A number of clinically relevant questions follow from these findings. Would similar effects be noted if there was only a single exposure of medication at doses more commonly used in the NICU? Because phenobarbital is not typically prescribed to infants who do not have some evidence of neurological illness, would potential benefits outweigh the risks in the setting of hypoxic ischemic injury or neonatal encephalopathy? Both questions were addressed in another study showing that CD1 mice treated with phenobarbital (30 mg/kg) after unilateral carotid ligation and hypoxia (at P12) have fewer seizures and a lower volume of brain atrophy, as well as a resumption of normal exploratory behavior, compared to control mice (10). Similar to the present study, higher doses of phenobarbital (60 mg/kg) afforded no benefit and may have been deleterious. Another question is whether adjunctive therapy used for neonatal encephalopathy (i.e., cooling, erythropoietin, bumetanide) alters outcomes in neonates exposed to phenobarbital. Compared with cooling alone, cooling and adjunctive phenobarbital (40 mg/kg) were associated with improved functional and pathological outcomes in rat pups that underwent a carotid ligation/hypoxia injury at P7 (i.e., the same time as those in Forcelli et al.) (11). Thus, combination therapies may act synergistically, at least in the context of neonatal encephalopathy. Finally, does drug-induced apoptosis (or other forms of cell death with potential benefit, such as autophagy) provide a “quality control” function (i.e., by eliminating dysfunctional neurons) that might be missing if non-apoptosis-inducing medications are used? Careful studies should be able to provide an answer. Confirmation of the current findings in neocortical and hippocampal neurons (i.e., other regions known to show short- or long-term pathology after neonatal insults) also would be useful to study in the paradigms used in these studies.
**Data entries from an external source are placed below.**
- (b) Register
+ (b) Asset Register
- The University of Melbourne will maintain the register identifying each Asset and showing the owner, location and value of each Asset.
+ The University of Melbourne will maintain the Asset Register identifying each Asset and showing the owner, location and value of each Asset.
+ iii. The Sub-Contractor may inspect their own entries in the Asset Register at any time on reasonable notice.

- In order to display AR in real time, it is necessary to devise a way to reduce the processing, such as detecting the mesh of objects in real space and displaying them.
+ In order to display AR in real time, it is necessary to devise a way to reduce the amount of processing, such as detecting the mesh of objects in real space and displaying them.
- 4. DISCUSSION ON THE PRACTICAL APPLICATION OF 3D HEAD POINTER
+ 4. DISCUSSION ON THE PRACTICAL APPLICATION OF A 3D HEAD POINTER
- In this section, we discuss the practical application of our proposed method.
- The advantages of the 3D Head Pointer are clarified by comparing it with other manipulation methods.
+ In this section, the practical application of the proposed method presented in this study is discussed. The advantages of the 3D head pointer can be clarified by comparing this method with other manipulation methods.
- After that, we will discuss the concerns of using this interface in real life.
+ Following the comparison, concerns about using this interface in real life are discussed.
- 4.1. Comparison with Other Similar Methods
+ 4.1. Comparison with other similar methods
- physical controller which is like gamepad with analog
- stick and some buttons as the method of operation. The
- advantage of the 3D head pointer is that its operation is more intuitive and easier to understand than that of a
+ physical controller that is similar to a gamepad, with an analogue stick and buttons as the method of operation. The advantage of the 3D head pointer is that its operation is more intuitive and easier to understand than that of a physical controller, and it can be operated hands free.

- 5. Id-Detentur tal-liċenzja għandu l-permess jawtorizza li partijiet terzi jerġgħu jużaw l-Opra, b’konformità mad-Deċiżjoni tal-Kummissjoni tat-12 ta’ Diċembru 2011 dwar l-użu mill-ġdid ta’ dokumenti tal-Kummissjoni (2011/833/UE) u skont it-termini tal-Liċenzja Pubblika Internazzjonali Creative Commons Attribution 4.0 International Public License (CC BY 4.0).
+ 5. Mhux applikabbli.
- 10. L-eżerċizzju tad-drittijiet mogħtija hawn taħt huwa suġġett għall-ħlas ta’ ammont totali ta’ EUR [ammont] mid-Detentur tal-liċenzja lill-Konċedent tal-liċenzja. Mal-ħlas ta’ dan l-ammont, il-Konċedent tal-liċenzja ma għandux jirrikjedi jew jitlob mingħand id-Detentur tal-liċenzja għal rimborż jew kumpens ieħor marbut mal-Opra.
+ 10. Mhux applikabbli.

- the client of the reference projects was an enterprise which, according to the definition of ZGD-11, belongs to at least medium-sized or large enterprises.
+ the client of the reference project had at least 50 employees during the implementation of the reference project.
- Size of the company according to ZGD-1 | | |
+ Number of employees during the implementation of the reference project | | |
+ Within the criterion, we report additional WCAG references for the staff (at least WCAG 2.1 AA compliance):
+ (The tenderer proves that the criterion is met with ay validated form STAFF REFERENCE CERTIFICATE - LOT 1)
In the NICU, potential benefits must outweigh the risks of treatment. Given the lack of large, high-quality clinical trials to guide medication choice, as well as the ethical difficulty of performing randomized studies of adverse effects, clinicians depend to a certain degree on preclinical studies. The findings of Forcelli et al. raise awareness of the potential dangers of using some of the most commonly used medications for neonatal seizures. The value of this study is that the risk:benefit ratio of phenobarbital should be reconsidered, particularly in infants without encephalopathy or significant injury (i.e., neonatal seizures without a clear underlying cause). Other data (discussed previously) suggest infants with neonatal encephalopathy may benefit from modest doses of phenobarbital. One additional caveat is that all these data have been generated in rodent models, not humans, and important translational differences may not have been appreciated yet. Until additional clinical data regarding its adverse effects on the brain become available, the use of phenobarbital for treating neonatal seizures likely will continue worldwide because less detrimental alternatives (e.g., levetiracetam) have not been studied as thoroughly as phenobarbital. Alternative medications also may not be as available as phenobarbital in developing economies. Nonetheless, Forcelli et al. remind us to maintain a healthy skepticism about treatments we use and suggest alternatives that may make our practice safer.